Em seu voto, o relator do processo, desembargador Francisco Ferreira Jorge Neto, entendeu a existência de pessoalidade, uma vez que o motorista não poderia se fazer substituir em suas atividades. Ele ressaltou haver onerosidade, devido à existência de remuneração.
O magistrado observou ainda o motorista prestou serviços ao longo de cinco anos para a companhia de forma contínua, o que caracteriza a frequência de trabalho do homem. Nesse aspecto, considerou também outras formas de controle de habitualidade, como a estipulação de metas a serem cumpridas sob pena de desvinculação da plataforma.

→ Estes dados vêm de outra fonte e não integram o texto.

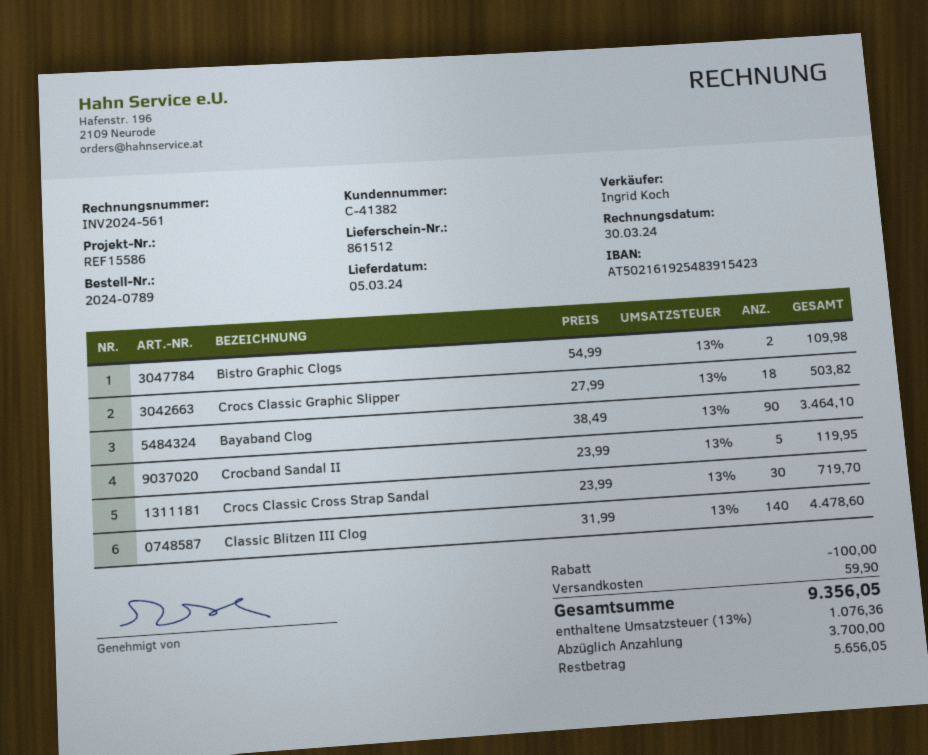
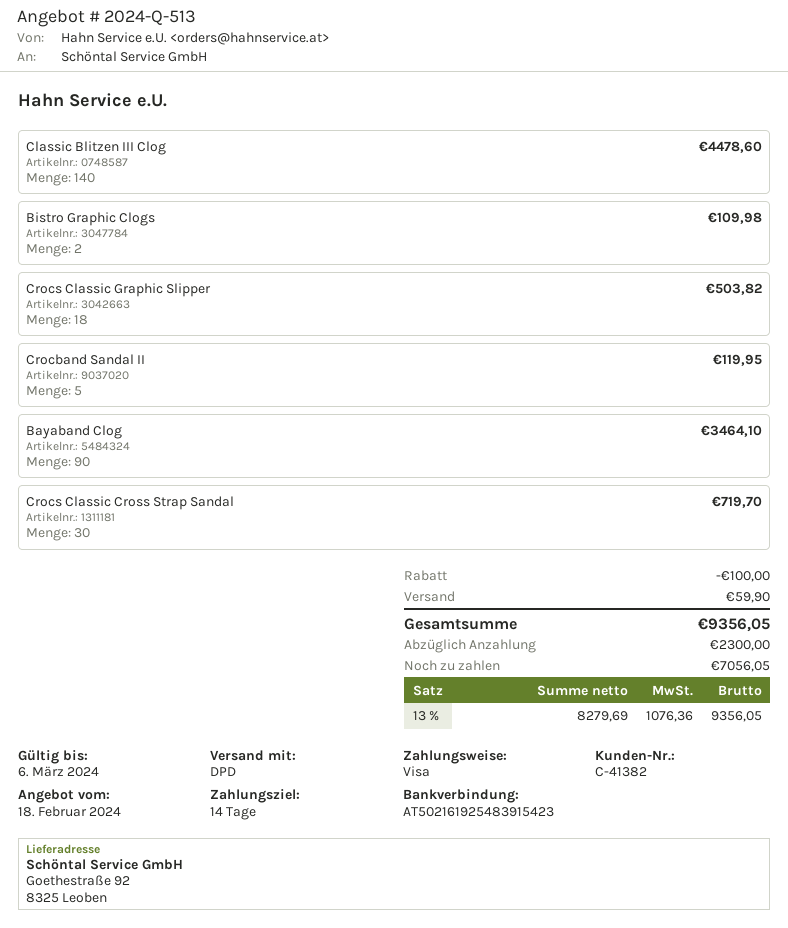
deposit: 3700.00 -> 2300.00
balance: 5656.05 -> 7056.05

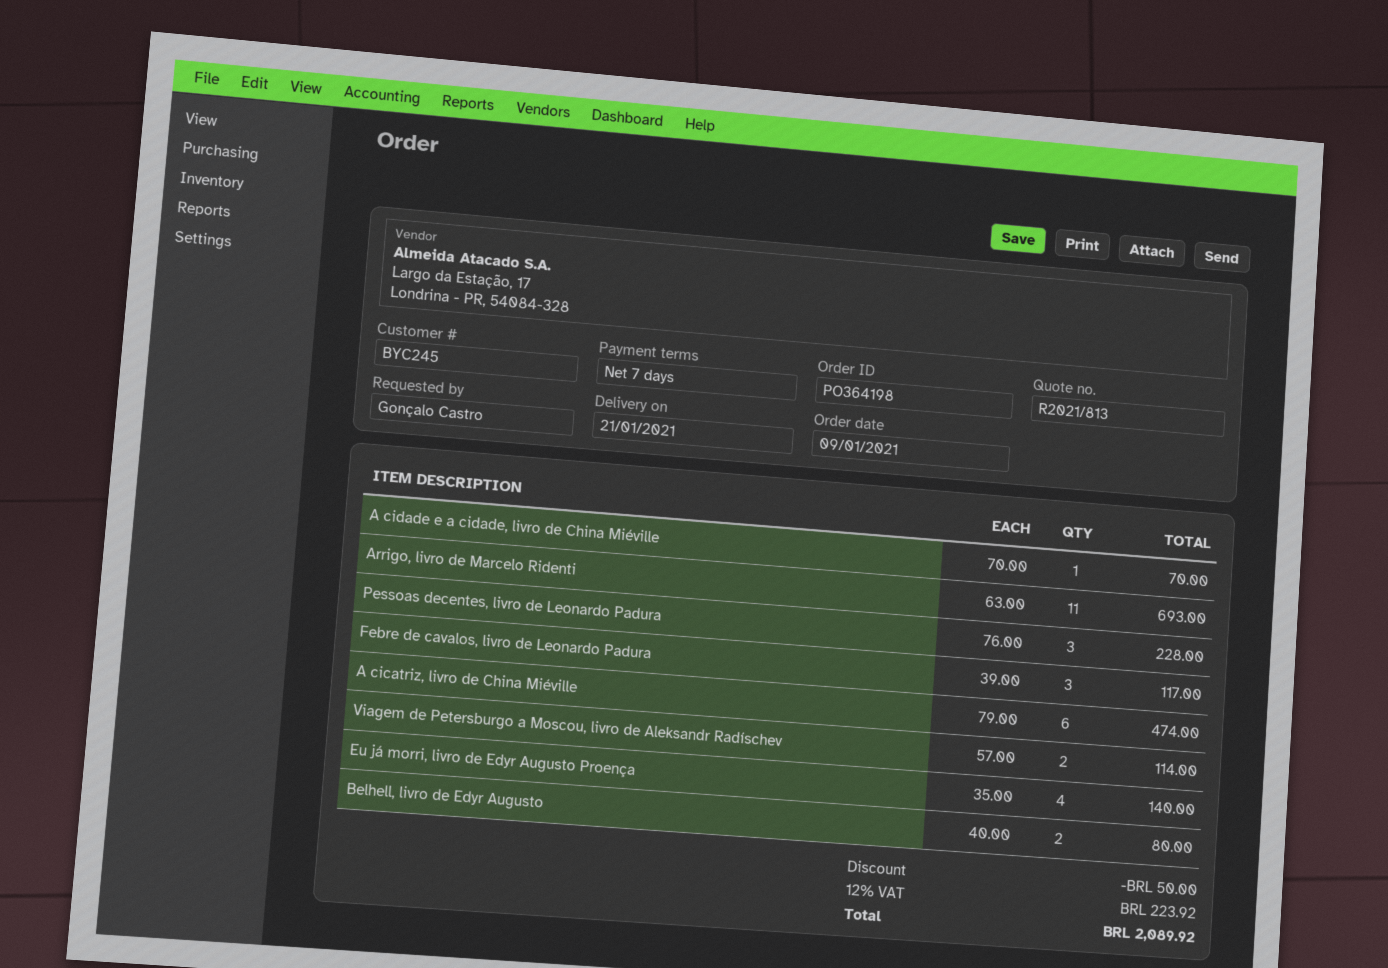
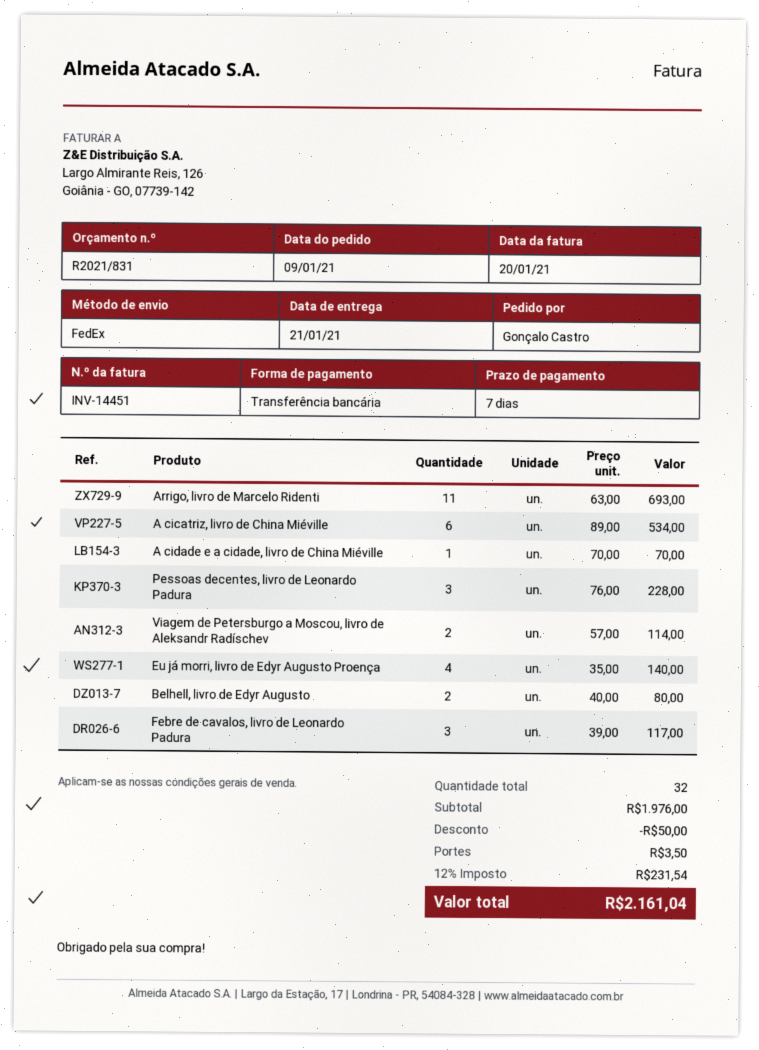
quote number: R2021/813 -> R2021/831
A cicatriz, livro de China Miéville: 6 x 79.00 = 474.00 -> 6 x 89.00 = 534.00
shipping: none -> 3.50
tax: 12% = 223.92 -> 12% = 231.54
total: 2089.92 -> 2161.04

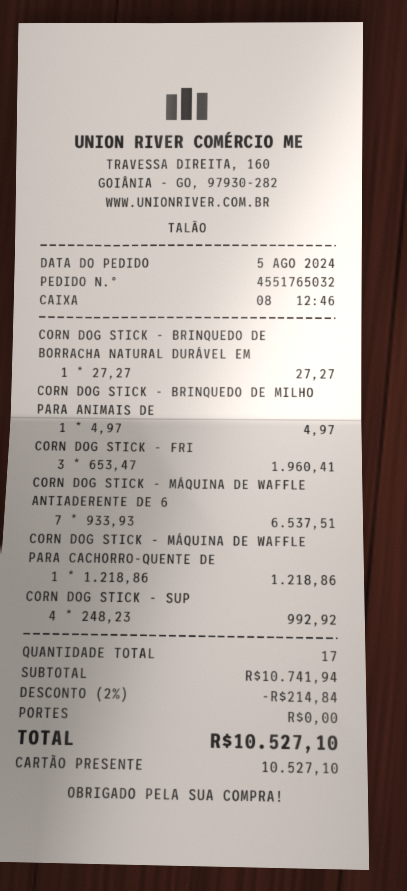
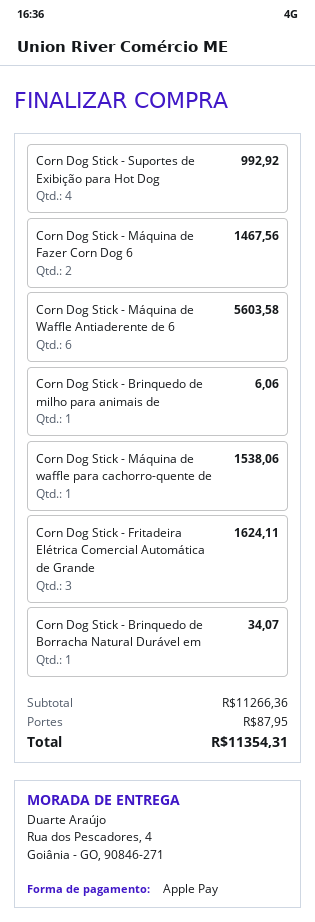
payment method: gift card -> Apple Pay
CORN DOG STICK - BRINQUEDO DE BORRACHA NATURAL DURÁVEL EM: 1 for 27.27 -> 1 for 34.07
CORN DOG STICK - BRINQUEDO DE MILHO PARA ANIMAIS DE: 1 for 4.97 -> 1 for 6.06
CORN DOG STICK - FRI: 3 for 1960.41 -> 3 for 1624.11
CORN DOG STICK - MÁQUINA DE WAFFLE ANTIADERENTE DE 6: 7 for 6537.51 -> 6 for 5603.58
CORN DOG STICK - MÁQUINA DE WAFFLE PARA CACHORRO-QUENTE DE: 1 for 1218.86 -> 1 for 1538.06
Corn Dog Stick - Máquina de Fazer Corn Dog 6: none -> 2 for 1467.56
subtotal: 10741.94 -> 11266.36
discount: 2% = 214.84 -> none
shipping: 0.00 -> 87.95
total: 10527.10 -> 11354.31

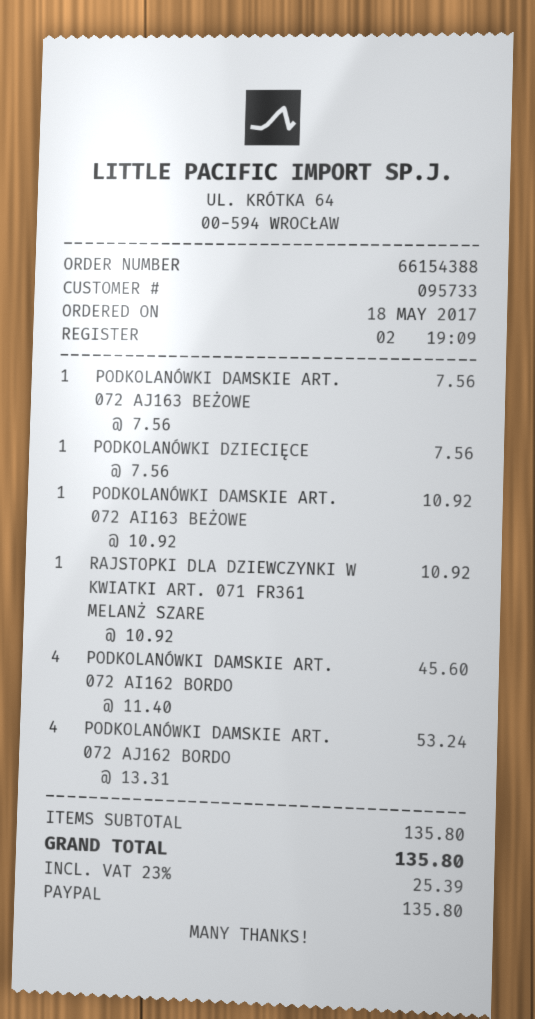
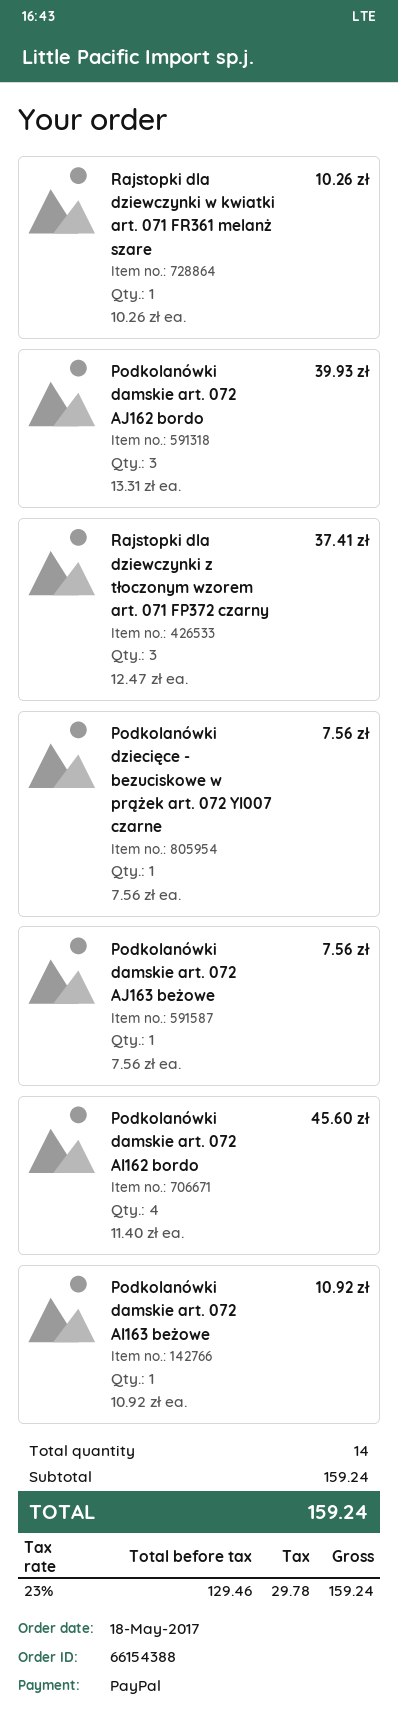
RAJSTOPKI DLA DZIEWCZYNKI W KWIATKI ART. 071 FR361 MELANŻ SZARE: 1 x 10.92 = 10.92 -> 1 x 10.26 = 10.26
PODKOLANÓWKI DAMSKIE ART. 072 AJ162 BORDO: 4 x 13.31 = 53.24 -> 3 x 13.31 = 39.93
Rajstopki dla dziewczynki z tłoczonym wzorem art. 071 FP372 czarny: none -> 3 x 12.47 = 37.41
subtotal: 135.80 -> 159.24
tax: 23% = 25.39 -> 23% = 29.78
total: 135.80 -> 159.24

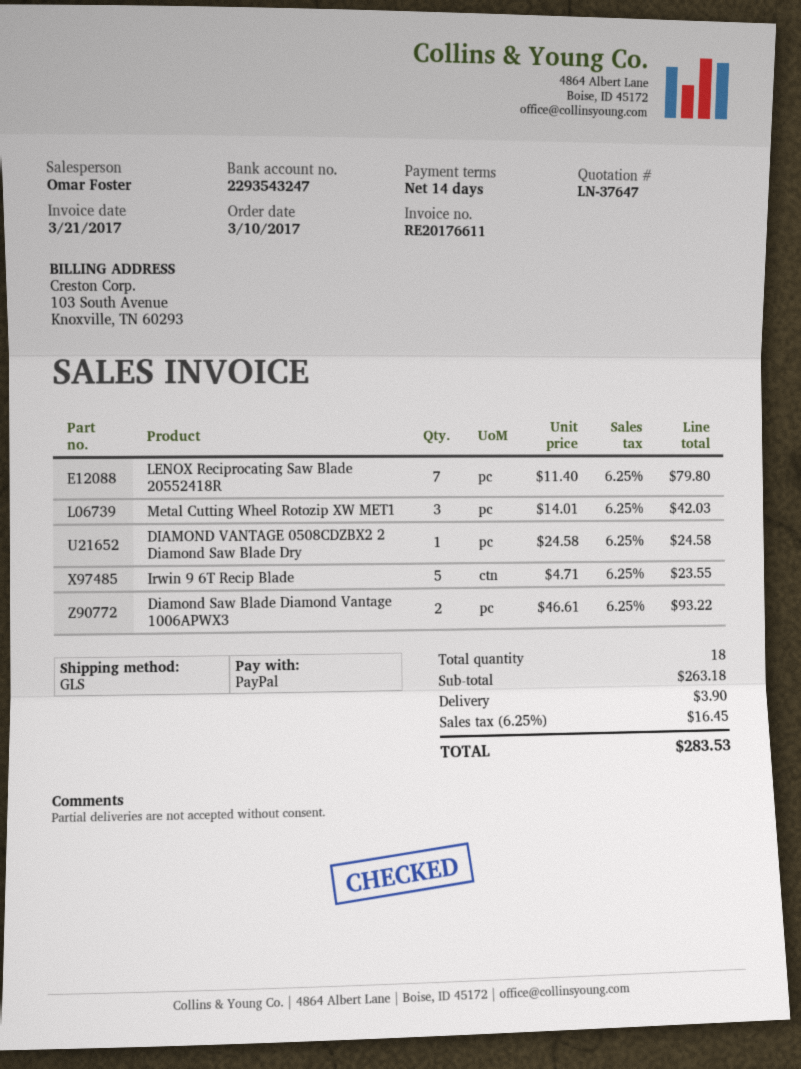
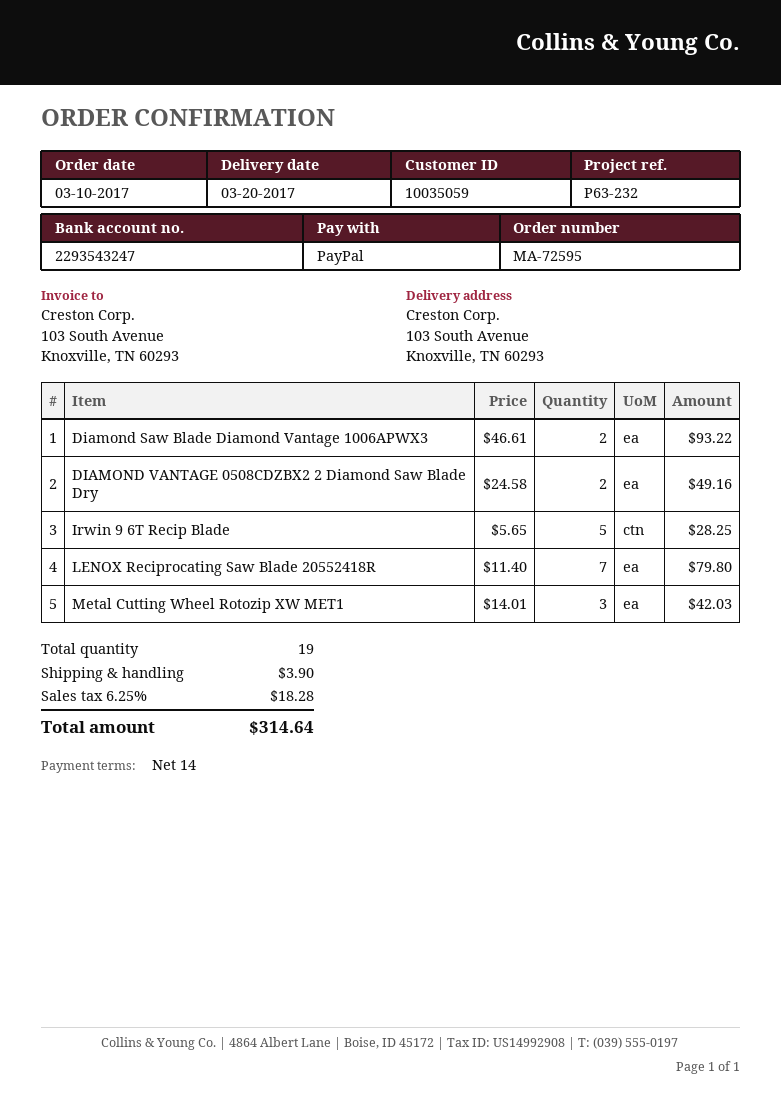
DIAMOND VANTAGE 0508CDZBX2 2 Diamond Saw Blade Dry: 1 x 24.58 = 24.58 -> 2 x 24.58 = 49.16
Irwin 9 6T Recip Blade: 5 x 4.71 = 23.55 -> 5 x 5.65 = 28.25
total quantity: 18 -> 19
tax: 6.25% = 16.45 -> 6.25% = 18.28
total: 283.53 -> 314.64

“O caso sob análise foge à tradicional correlação socioeconômica empregador-empregado, de origem fabril, matiz da definição jurídica do vínculo empregatício, em especial no que se refere à subordinação. Dada às novas características de trabalho da era digital, em que o empregado não está mais no estabelecimento do empregador, a clássica subordinação por meio da direção direta do empregador, representado por seus prepostos da cadeia hierárquica, é dissolvida”, explica o desembargador.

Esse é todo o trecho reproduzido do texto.